--- DATA IN THIS EXERCISE ---
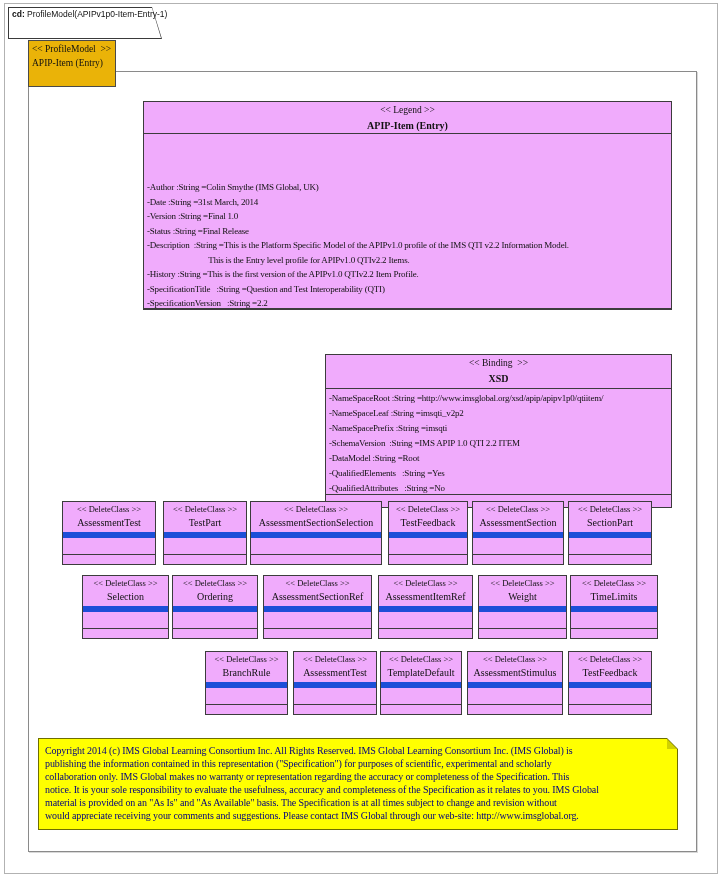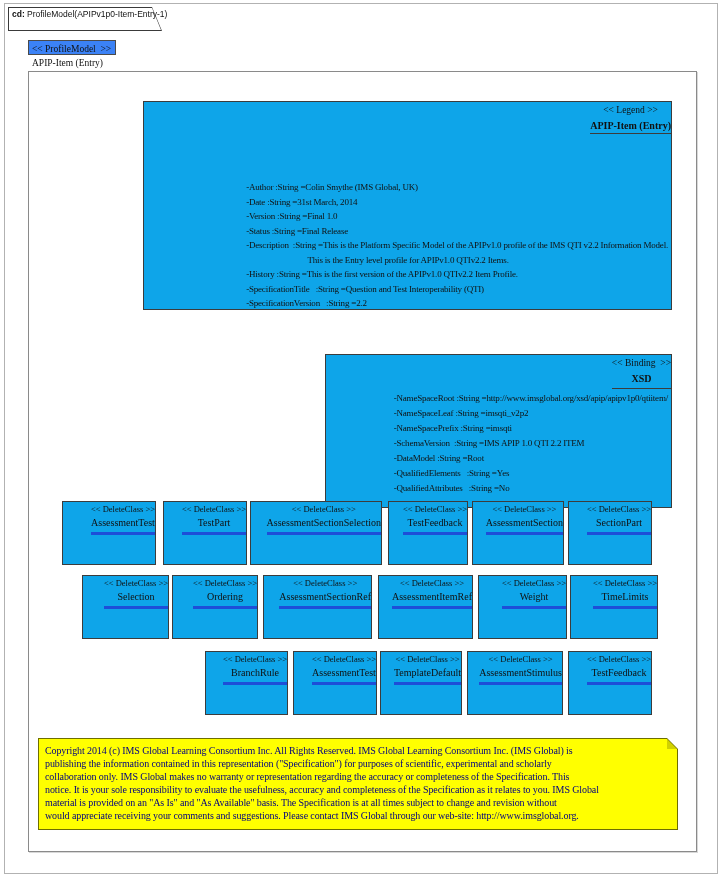--- a/index.html
+++ b/index.html
@@ -4,57 +4,57 @@
 <style>
   html,body{margin:0;padding:0;background:#fff;}
   #stage{position:relative;width:723px;height:879px;background:#fff;overflow:hidden;
          font-family:"Liberation Serif","DejaVu Serif",serif;color:#111;}
 
   
   .page-border{position:absolute;left:4px;top:3px;right:5px;bottom:5px;
                border:1px solid #b2b2b2;pointer-events:none;}
 
   
-  .diagram-tab{position:absolute;left:8px;top:7px;width:154px;height:24px;}
+  .diagram-tab{position:absolute;left:8px;top:7px;width:154px;height:32px;}
   .diagram-tab .tab-bg{position:absolute;inset:0;background:#3a3a3a;
       clip-path:polygon(0 0,calc(100% - 10px) 0,100% 100%,0 100%);}
   .diagram-tab .tab-fill{position:absolute;left:1px;top:1px;right:1px;bottom:1px;background:#fff;
       clip-path:polygon(0 0,calc(100% - 9px) 0,100% 100%,0 100%);}
   .diagram-tab .tab-text{position:absolute;left:4px;top:2px;font-family:"Liberation Sans",sans-serif;
       font-size:8.5px;white-space:nowrap;}
   .diagram-tab .tab-text b{font-weight:bold;}
 
   
-  .frame-label{position:absolute;left:28px;top:40px;width:88px;height:15px;background:#3b82f6;
+  .frame-label{position:absolute;left:28px;top:40px;width:88px;height:47px;background:#eab308;
       border:1px solid #4a4a4a;padding:1px 0 0 3px;box-sizing:border-box;z-index:2;}
   .frame-label .stereo{font-size:9.5px;line-height:14px;white-space:pre;}
   .frame-label .fname{font-size:9.5px;line-height:14px;white-space:pre;}
   .frame-rect{position:absolute;left:28px;top:71px;width:669px;height:781px;
       border:1px solid #8a8a8a;box-sizing:border-box;box-shadow:1px 1px 0 #d8d8d8;}
 
   
-  .uml-box{position:absolute;border:1px solid #3c3c3c;background:#0ea5e9;box-sizing:border-box;
-      display:flex;flex-direction:column;align-items:flex-end;}
+  .uml-box{position:absolute;border:1px solid #3c3c3c;background:#f0abfc;box-sizing:border-box;
+      display:flex;flex-direction:column;}
   .uml-head{border-bottom:1px solid #3c3c3c;text-align:center;}
   .uml-stereo{font-size:9.5px;line-height:15px;white-space:pre;}
   .uml-name{font-size:10px;font-weight:bold;line-height:15px;white-space:nowrap;}
   .uml-attrs{padding:2px 3px 0 3px;white-space:pre;font-size:9px;letter-spacing:-0.2px;
       overflow:hidden;box-sizing:border-box;}
   .uml-empty{border-top:1px solid #3c3c3c;flex:1;}
 
   
   #legend-box{left:143px;top:101px;width:529px;height:209px;}
   #legend-box .uml-head{height:32px;padding-top:1px;}
   #legend-box .uml-attrs{height:162px;line-height:14.5px;margin-top:44px;}
   #binding-box{left:325px;top:325px;width:347px;height:154px;margin-top:29px;}
   #binding-box .uml-head{height:32px;padding-top:1px;}
   #binding-box .uml-attrs{height:105px;line-height:15px;}
 
   
-  .dc-box .dc-head{border-bottom:3px solid #1d4ed8;text-align:center;height:29px;padding-top:1px;overflow:visible;}
+  .dc-box .dc-head{border-bottom:6px solid #1d4ed8;text-align:center;height:29px;padding-top:1px;overflow:visible;}
   .dc-box .dc-stereo{font-size:8.5px;line-height:13px;white-space:nowrap;}
   .dc-box .dc-name{font-size:10px;font-weight:normal;line-height:14px;white-space:nowrap;}
   .dc-box .dc-comp1{height:16px;border-bottom:1px solid #3c3c3c;}
   .dc-box .dc-comp2{flex:1;}
 
   
   .note{position:absolute;left:38px;top:738px;width:640px;height:92px;font-family:Liberation Serif, serif;}
   .note .note-bg{position:absolute;inset:0;background:#6e6e00;
       clip-path:polygon(0 0,calc(100% - 11px) 0,100% 11px,100% 100%,0 100%);}
   .note .note-fill{position:absolute;left:1px;top:1px;right:1px;bottom:1px;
---
:: WHAT NEEDS TO BE DONE ::
Show the lines above that include "bold".

:: ANSWER BOX ::
   .diagram-tab .tab-text b{font-weight:bold;}
   .uml-name{font-size:10px;font-weight:bold;line-height:15px;white-space:nowrap;}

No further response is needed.